10 Advanced PHP Tips Revisited
Published in Smashing Magazine on 24 Mar 2009This article is a rebuttal to 10 Advanced PHP Tips To Improve Your Programming — henceforth referred to as the previous article — published last November here on Smashing Magazine. The introduction sounds intriguing:
Listed below are 10 excellent techniques that PHP developers should learn and use every time they program.
Unfortunately, the intrigue devolves into disappointment. We disagree with many of the tips, and even when we don’t, the accompanying explanation is weak or misleading. In this article, we go through each and every tip from the previous article and provide our own commentary and evidence, either to validate and clarify the tip, or to refute it. Our hope is that you don’t just accept our opinion, but rather learn enough to form your own.
1. Use an SQL Injection Cheat Sheet
This particular tip is just a link to a useful resource with no discussion on how to use it. Studying various permutations of one specific attack can be useful, but your time is better spent learning how to safeguard against it.
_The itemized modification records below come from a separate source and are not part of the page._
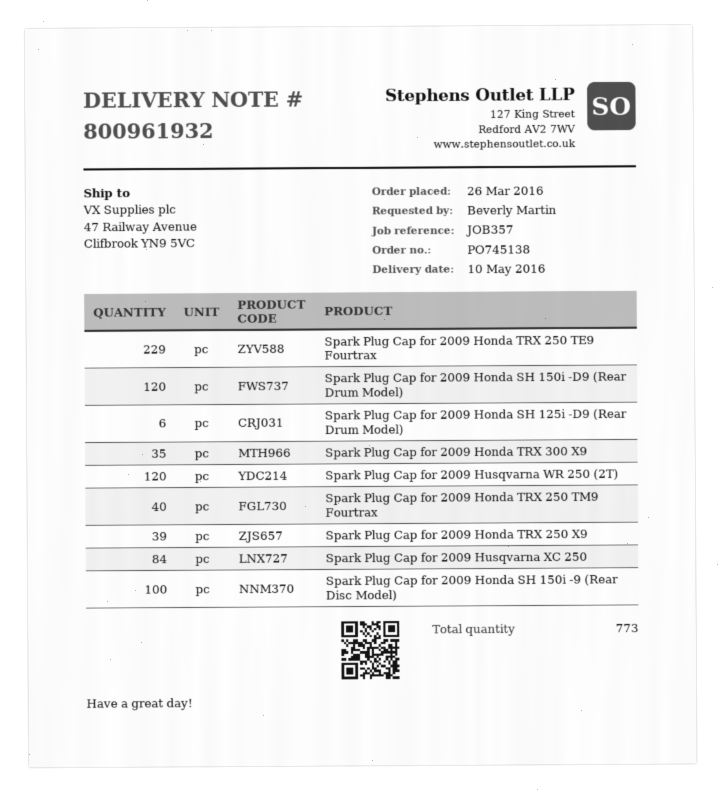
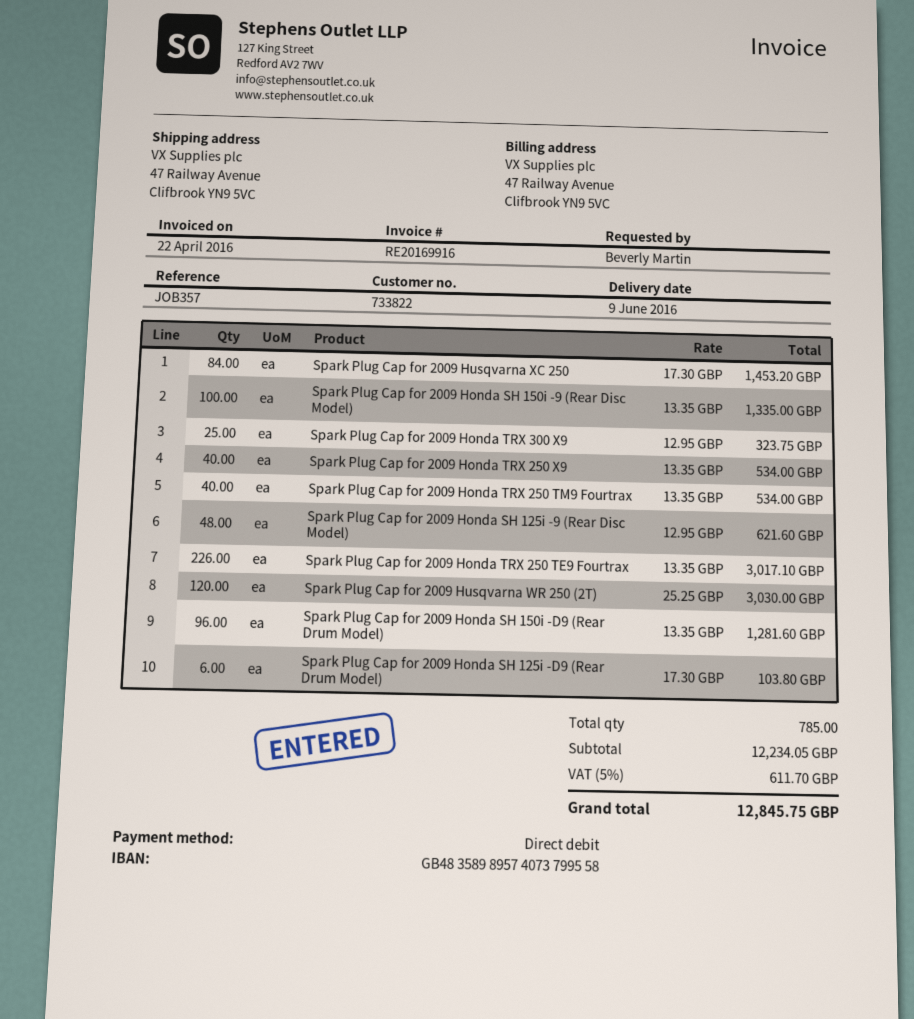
delivery date: 2016-05-10 -> 2016-06-09
Spark Plug Cap for 2009 Honda TRX 250 TE9 Fourtrax: 229 -> 226
Spark Plug Cap for 2009 Honda SH 150i -D9 (Rear Drum Model): 120 -> 96
Spark Plug Cap for 2009 Honda TRX 300 X9: 35 -> 25
Spark Plug Cap for 2009 Honda TRX 250 X9: 39 -> 40
Spark Plug Cap for 2009 Honda SH 125i -9 (Rear Disc Model): none -> 48
total quantity: 773 -> 785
Additionally, there is much more to web app security than SQL injection. XSS (cross-site scripting) and CSRF (cross-site request forgeries), for example, are at least as common and at least as dangerous.
We can provide some much-needed context, but because we don’t want to focus too much on one attack, we’ll first take a step back. Every developer should be familiar with good security practices, and apps should be designed with these practices in mind. A fundamental rule is to never trust data you receive from somewhere else. Another rule is to escape data before you send it somewhere else. Combined, these rules can be simplified to make up a basic tenet of security: filter input, escape output (FIEO).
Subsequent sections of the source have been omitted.